Instructions to follow =>
Down to the last line, restate the records word for word, but not the pictures.

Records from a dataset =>

╭──

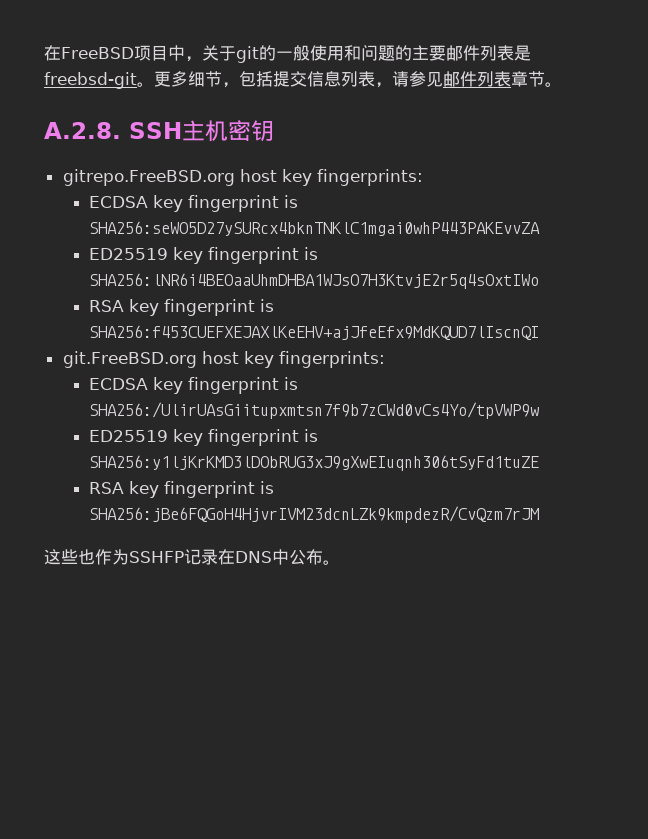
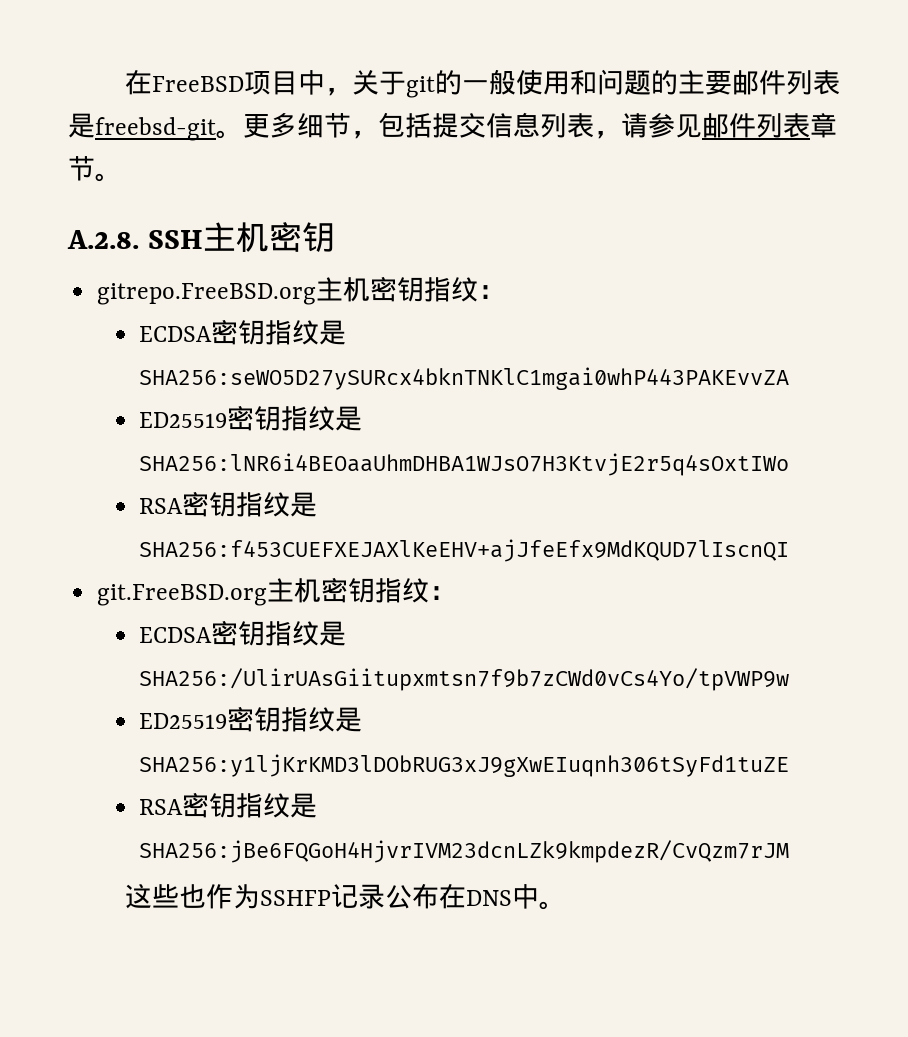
- gitrepo.FreeBSD.org host key fingerprints:
- ECDSA key fingerprint is SHA256:seWO5D27ySURcx4bknTNKlC1mgai0whP443PAKEvvZA
+ gitrepo.FreeBSD.org主机密钥指纹：
+ ECDSA密钥指纹是SHA256:seWO5D27ySURcx4bknTNKlC1mgai0whP443PAKEvvZA
- ED25519 key fingerprint is SHA256:lNR6i4BEOaaUhmDHBA1WJsO7H3KtvjE2r5q4sOxtIWo
+ ED25519密钥指纹是SHA256:lNR6i4BEOaaUhmDHBA1WJsO7H3KtvjE2r5q4sOxtIWo
- RSA key fingerprint is SHA256:f453CUEFXEJAXlKeEHV+ajJfeEfx9MdKQUD7lIscnQI
+ RSA密钥指纹是SHA256:f453CUEFXEJAXlKeEHV+ajJfeEfx9MdKQUD7lIscnQI
- git.FreeBSD.org host key fingerprints:
- ECDSA key fingerprint is SHA256:/UlirUAsGiitupxmtsn7f9b7zCWd0vCs4Yo/tpVWP9w
+ git.FreeBSD.org主机密钥指纹：
+ ECDSA密钥指纹是SHA256:/UlirUAsGiitupxmtsn7f9b7zCWd0vCs4Yo/tpVWP9w
- ED25519 key fingerprint is SHA256:y1ljKrKMD3lDObRUG3xJ9gXwEIuqnh306tSyFd1tuZE
+ ED25519密钥指纹是SHA256:y1ljKrKMD3lDObRUG3xJ9gXwEIuqnh306tSyFd1tuZE
- RSA key fingerprint is SHA256:jBe6FQGoH4HjvrIVM23dcnLZk9kmpdezR/CvQzm7rJM
+ RSA密钥指纹是SHA256:jBe6FQGoH4HjvrIVM23dcnLZk9kmpdezR/CvQzm7rJM
- 这些也作为SSHFP记录在DNS中公布。
+ 这些也作为SSHFP记录公布在DNS中。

╰──

Finished task =>
- gitrepo.FreeBSD.org host key fingerprints:
- ECDSA key fingerprint is SHA256:seWO5D27ySURcx4bknTNKlC1mgai0whP443PAKEvvZA
+ gitrepo.FreeBSD.org主机密钥指纹：
+ ECDSA密钥指纹是SHA256:seWO5D27ySURcx4bknTNKlC1mgai0whP443PAKEvvZA
- ED25519 key fingerprint is SHA256:lNR6i4BEOaaUhmDHBA1WJsO7H3KtvjE2r5q4sOxtIWo
+ ED25519密钥指纹是SHA256:lNR6i4BEOaaUhmDHBA1WJsO7H3KtvjE2r5q4sOxtIWo
- RSA key fingerprint is SHA256:f453CUEFXEJAXlKeEHV+ajJfeEfx9MdKQUD7lIscnQI
+ RSA密钥指纹是SHA256:f453CUEFXEJAXlKeEHV+ajJfeEfx9MdKQUD7lIscnQI
- git.FreeBSD.org host key fingerprints:
- ECDSA key fingerprint is SHA256:/UlirUAsGiitupxmtsn7f9b7zCWd0vCs4Yo/tpVWP9w
+ git.FreeBSD.org主机密钥指纹：
+ ECDSA密钥指纹是SHA256:/UlirUAsGiitupxmtsn7f9b7zCWd0vCs4Yo/tpVWP9w
- ED25519 key fingerprint is SHA256:y1ljKrKMD3lDObRUG3xJ9gXwEIuqnh306tSyFd1tuZE
+ ED25519密钥指纹是SHA256:y1ljKrKMD3lDObRUG3xJ9gXwEIuqnh306tSyFd1tuZE
- RSA key fingerprint is SHA256:jBe6FQGoH4HjvrIVM23dcnLZk9kmpdezR/CvQzm7rJM
+ RSA密钥指纹是SHA256:jBe6FQGoH4HjvrIVM23dcnLZk9kmpdezR/CvQzm7rJM
- 这些也作为SSHFP记录在DNS中公布。
+ 这些也作为SSHFP记录公布在DNS中。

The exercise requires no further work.